** The problem **
What is the number of lines in these records that hold the word "Special"? Reply with that number alone.
══ The records
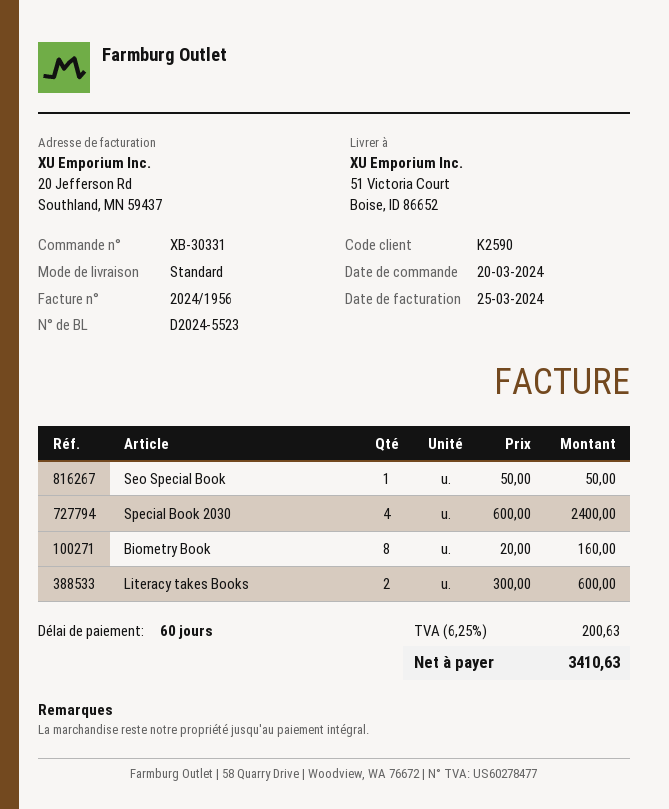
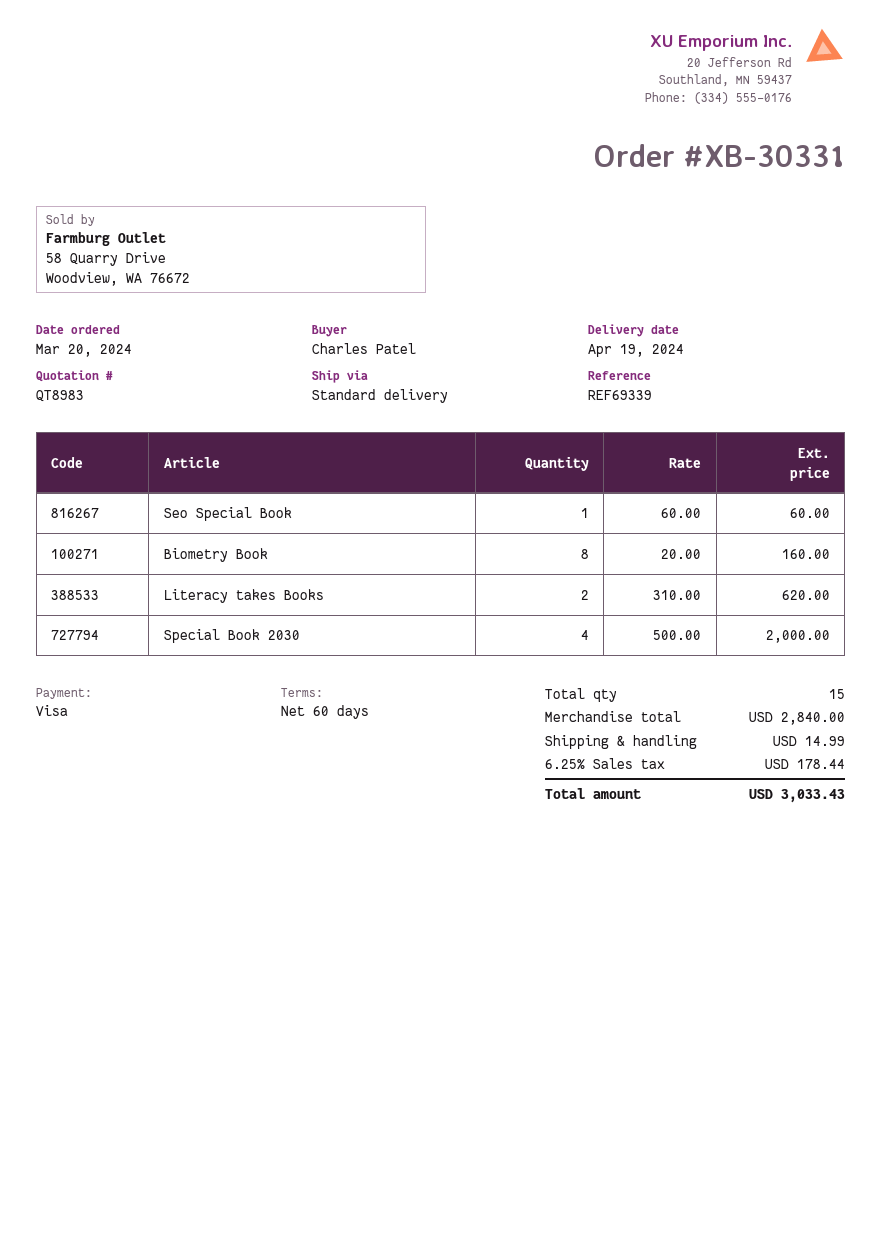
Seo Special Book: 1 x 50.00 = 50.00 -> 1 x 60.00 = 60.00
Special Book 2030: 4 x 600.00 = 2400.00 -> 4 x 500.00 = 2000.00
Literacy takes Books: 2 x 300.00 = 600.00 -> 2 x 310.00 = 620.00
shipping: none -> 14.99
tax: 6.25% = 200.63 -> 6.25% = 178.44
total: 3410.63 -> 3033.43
════
** Problem solution **
2